#### [RECORDS PROVIDED]
● ● ● ● ●
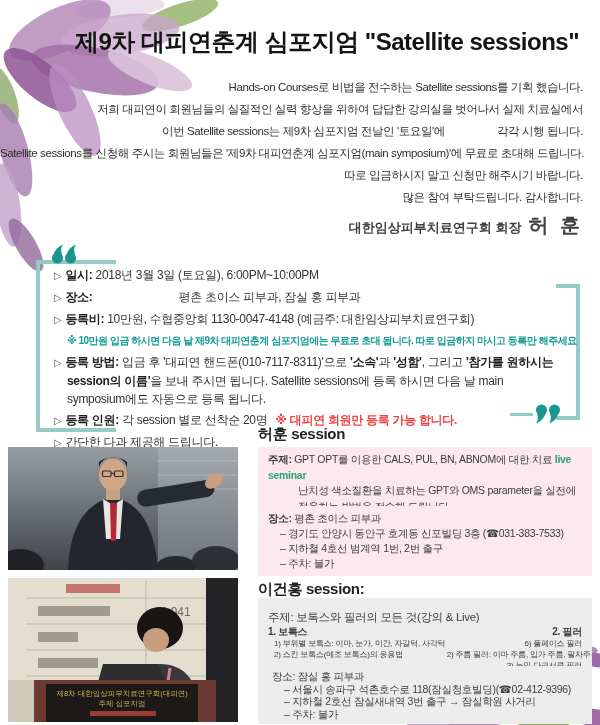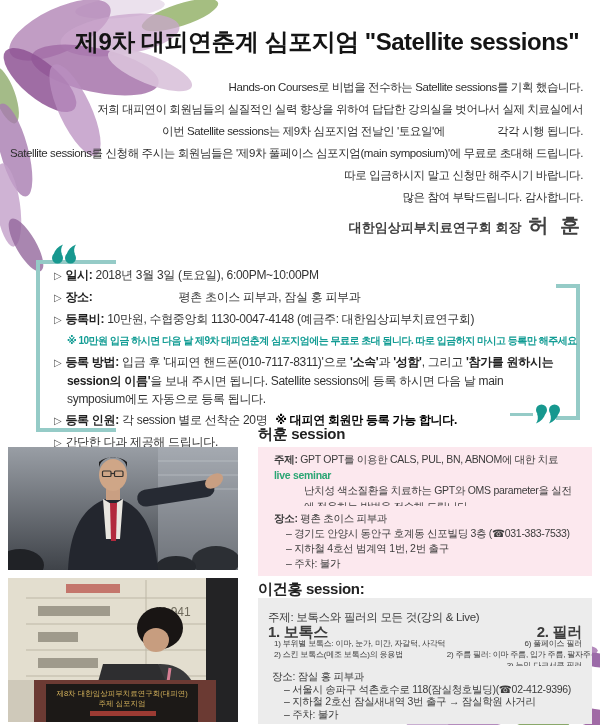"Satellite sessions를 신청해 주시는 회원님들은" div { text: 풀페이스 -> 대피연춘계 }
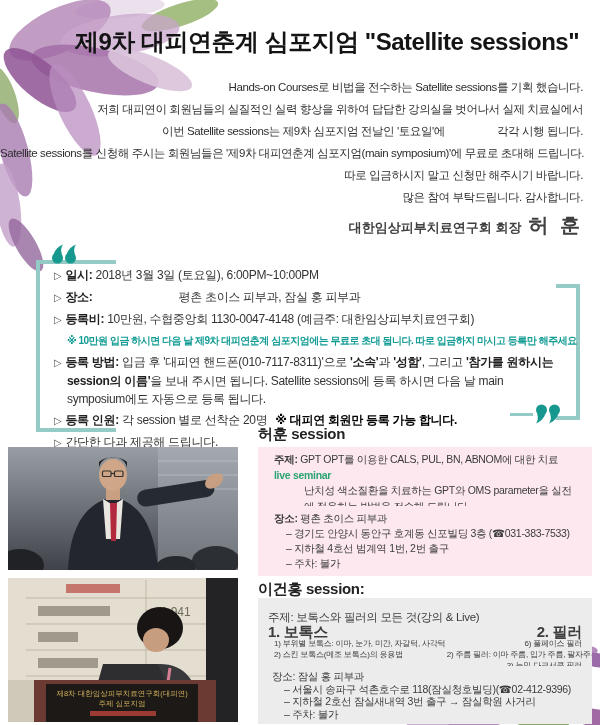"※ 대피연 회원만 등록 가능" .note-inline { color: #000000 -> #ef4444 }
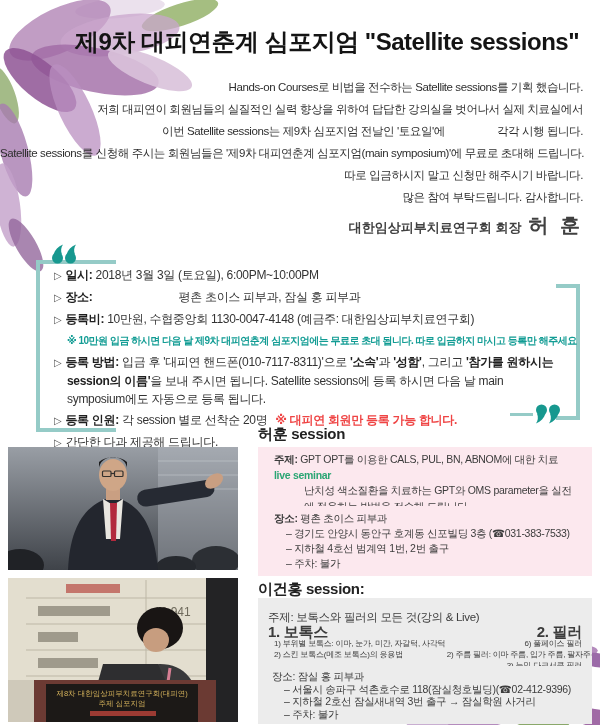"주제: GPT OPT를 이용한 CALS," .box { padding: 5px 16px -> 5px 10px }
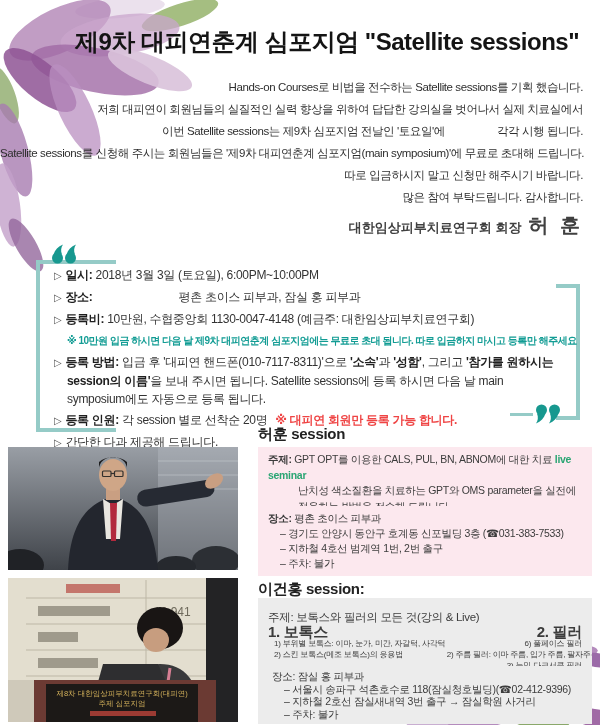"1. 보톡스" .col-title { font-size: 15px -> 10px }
● ● ● ● ●
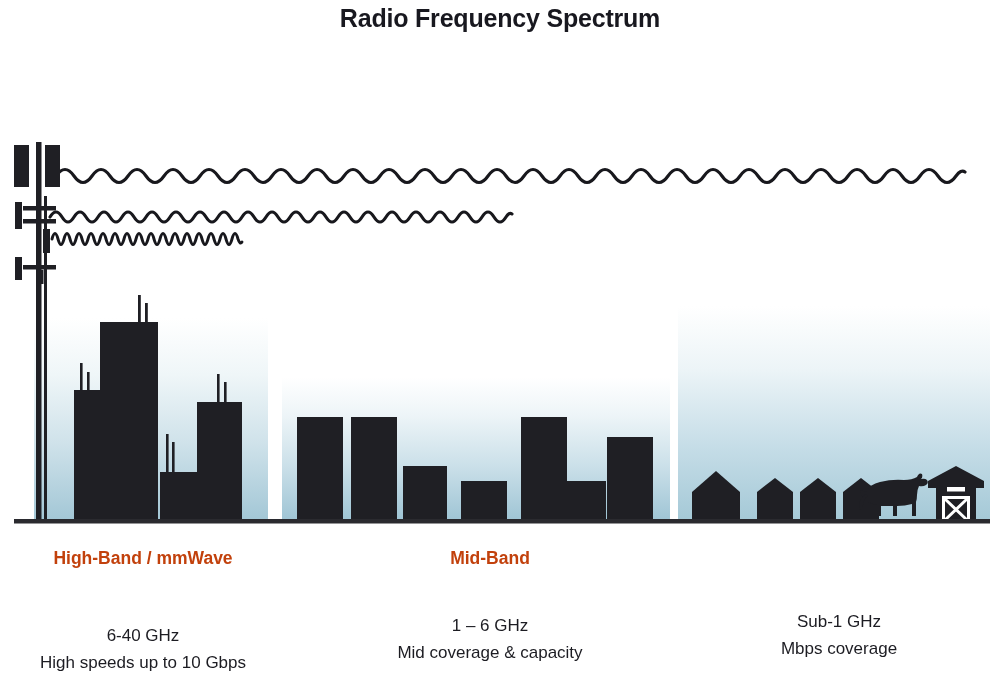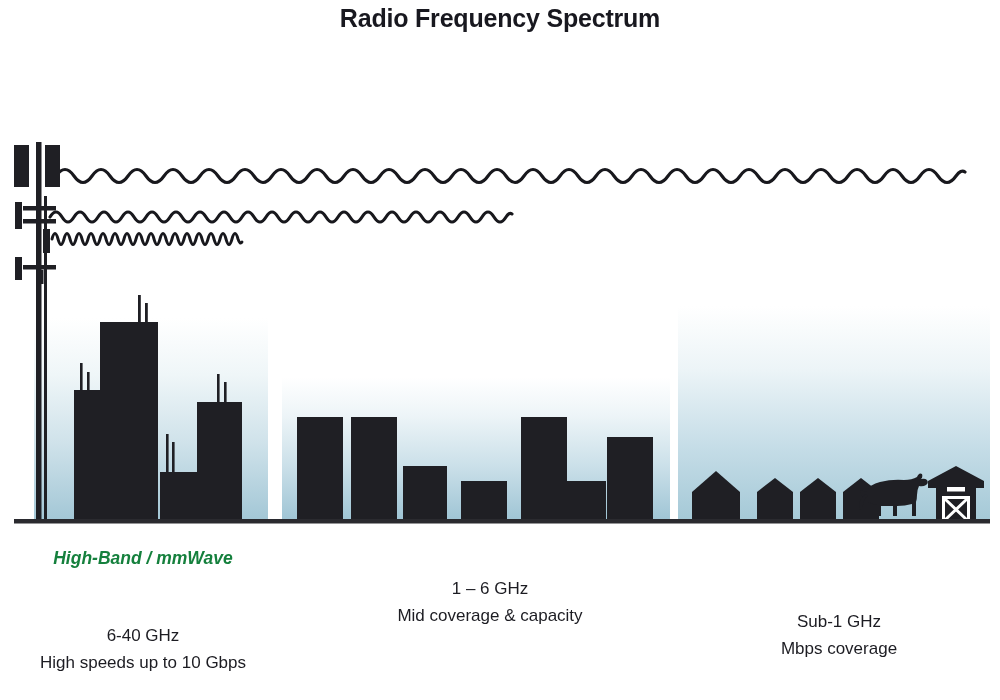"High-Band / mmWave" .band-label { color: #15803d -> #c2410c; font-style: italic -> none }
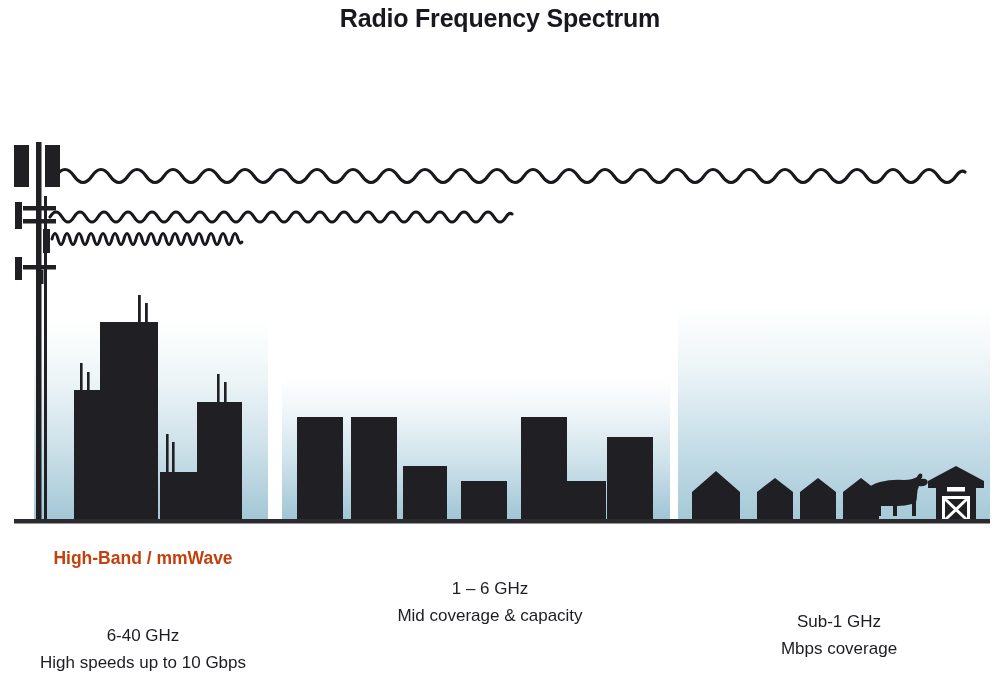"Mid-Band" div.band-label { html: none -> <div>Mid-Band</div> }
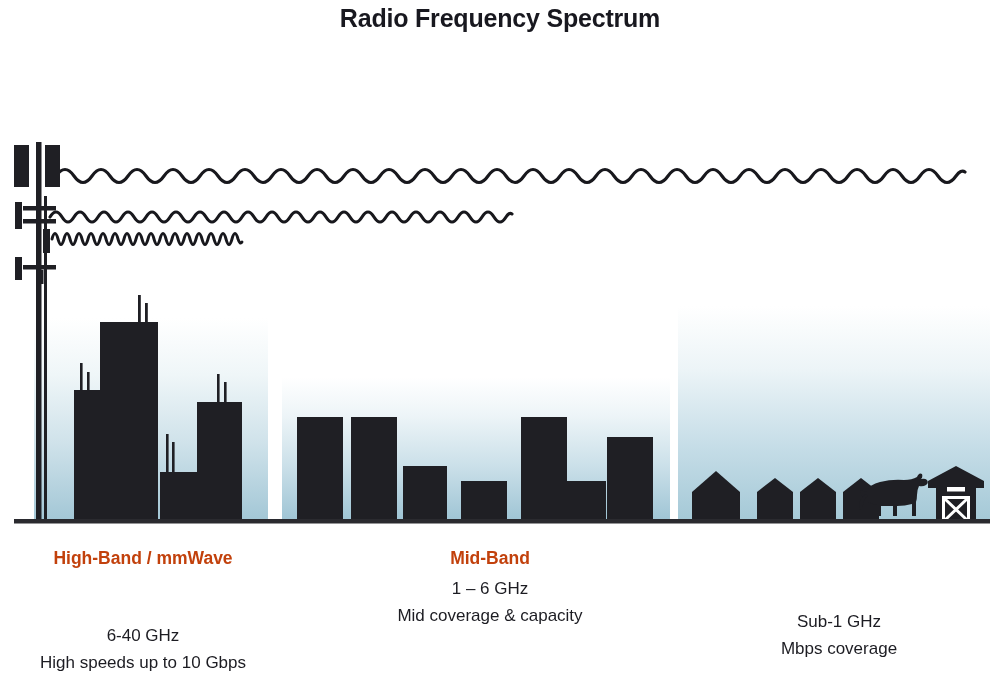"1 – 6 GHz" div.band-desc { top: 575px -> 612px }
● ● ● ● ●
With pictures excluded, reproduce exactly the lines above from the one containing "color: #000000 ->" down to the one containing "font-size: 15px ->", those two included.

#### [RESPONSE AREA]
"※ 대피연 회원만 등록 가능" .note-inline { color: #000000 -> #ef4444 }
"주제: GPT OPT를 이용한 CALS," .box { padding: 5px 16px -> 5px 10px }
"1. 보톡스" .col-title { font-size: 15px -> 10px }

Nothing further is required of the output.